LLM Internal States Reveal Hallucination Risk Faced With a Query
Ziwei Ji, Delong Chen, Etsuko Ishii, Samuel Cahyawijaya, Yejin Bang, Bryan Wilie, Pascale Fung
TL;DR
This work investigates whether LLM internal states encode self-awareness about hallucination risk, proposing a probing estimator that predicts two signals—whether a query has been seen in training data and whether the model will hallucinate—directly from internal representations. Using last-token activations from a specified layer and an LLM-informed MLP, the approach achieves strong runtime performance and up to about $84.32\%$ average accuracy across 15 NLG tasks, demonstrating that deeper layers carry increasingly informative cues about uncertainty. The methodology combines data construction that separates seen/unseen queries and hallucination risk across 700+ datasets, mutual-information-based neuron analysis, and multi-metric labeling (Rouge-L, NLI, QuestEval), with evaluation showing task-dependent gains and cross-model transfer limitations.
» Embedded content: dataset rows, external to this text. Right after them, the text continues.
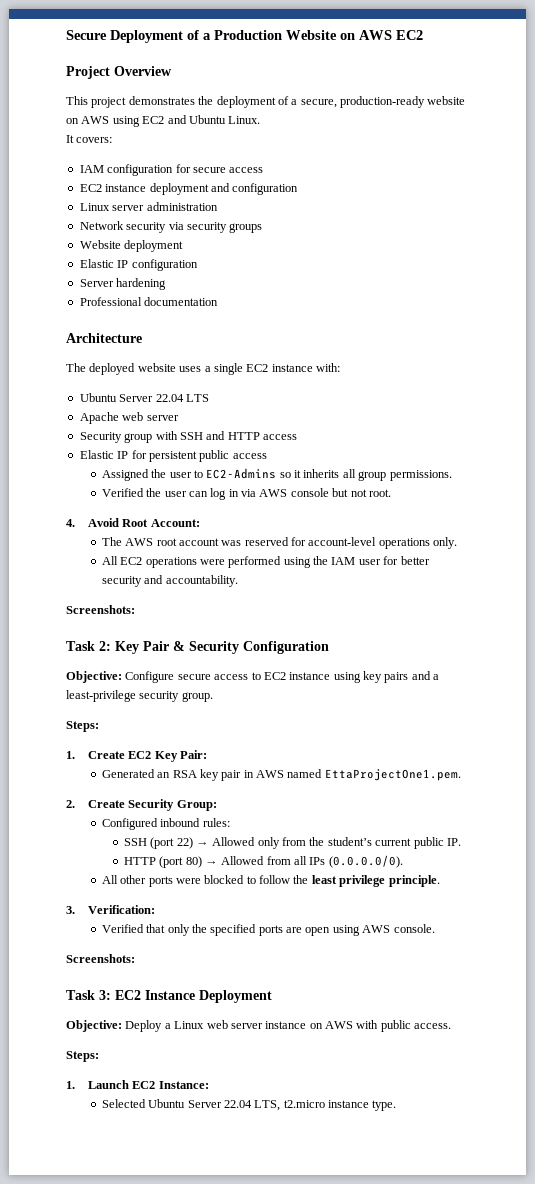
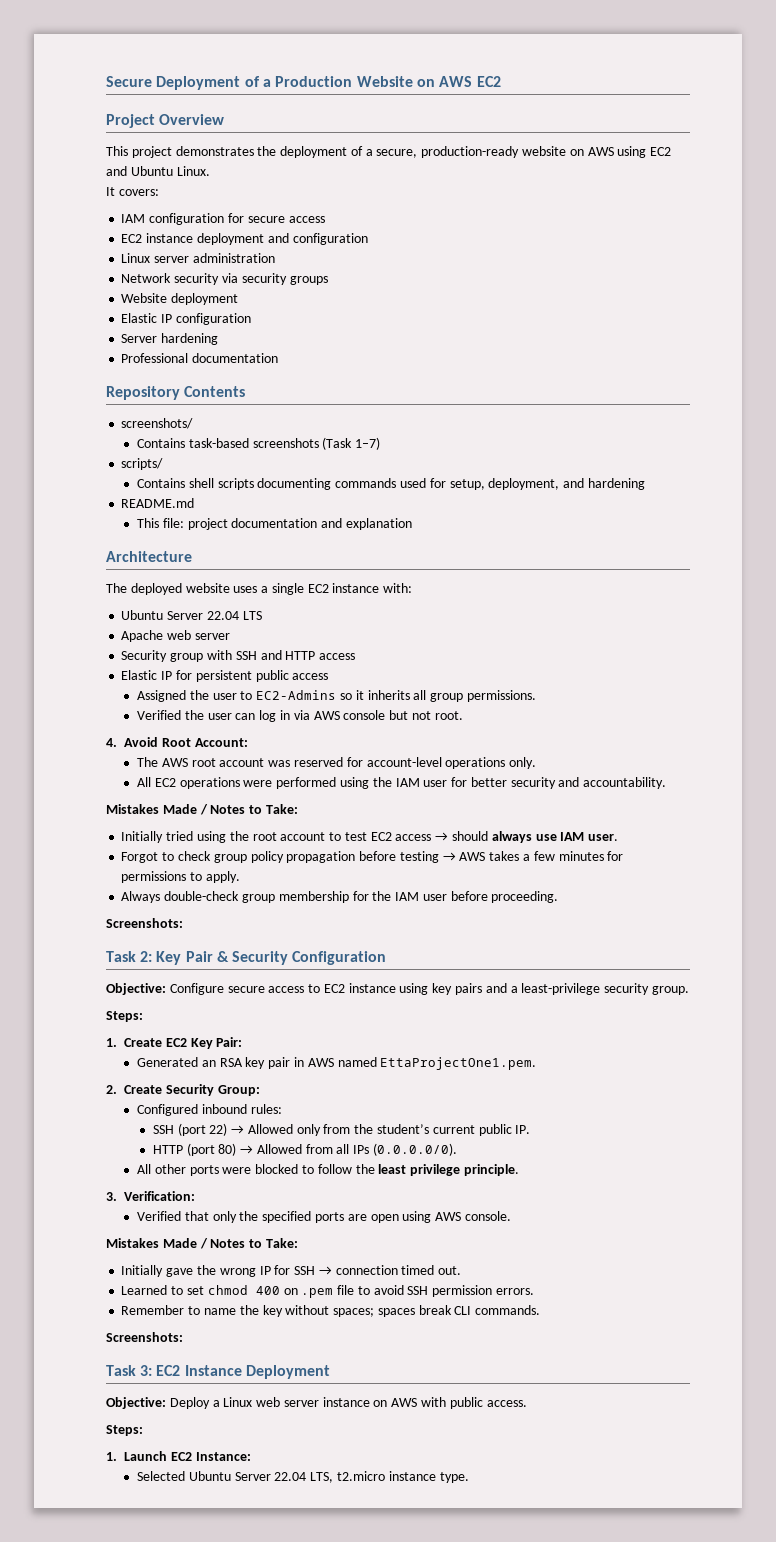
+ Repository Contents
+ screenshots/
+ Contains task-based screenshots (Task 1–7)
+ scripts/
+ Contains shell scripts documenting commands used for setup, deployment, and hardening
+ README.md
+ This file: project documentation and explanation
  All EC2 operations were performed using the IAM user for better security and accountability.
+ Mistakes Made / Notes to Take:
+ Initially tried using the root account to test EC2 access → should always use IAM user.
+ Forgot to check group policy propagation before testing → AWS takes a few minutes for permissions to apply.
+ Always double-check group membership for the IAM user before proceeding.
  Verified that only the specified ports are open using AWS console.
+ Mistakes Made / Notes to Take:
+ Initially gave the wrong IP for SSH → connection timed out.
+ Learned to set chmod 400 on .pem file to avoid SSH permission errors.
+ Remember to name the key without spaces; spaces break CLI commands.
Practically, this internal-state estimator offers a fast signal that could guide retrieval augmentation or risk-aware generation, while highlighting the importance of model-specific signals and the need for broader LLM coverage and human-in-the-loop validation in future work.
Abstract
The hallucination problem of Large Language Models (LLMs) significantly limits their reliability and trustworthiness. Humans have a self-awareness process that allows us to recognize what we don't know when faced with queries. Inspired by this, our paper investigates whether LLMs can estimate their own hallucination risk before response generation. We analyze the internal mechanisms of LLMs broadly both in terms of training data sources and across 15 diverse Natural Language Generation (NLG) tasks, spanning over 700 datasets. Our empirical analysis reveals two key insights: (1) LLM internal states indicate whether they have seen the query in training data or not; and (2) LLM internal states show they are likely to hallucinate or not regarding the query. Our study explores particular neurons, activation layers, and tokens that play a crucial role in the LLM perception of uncertainty and hallucination risk. By a probing estimator, we leverage LLM self-assessment, achieving an average hallucination estimation accuracy of 84.32\% at run time.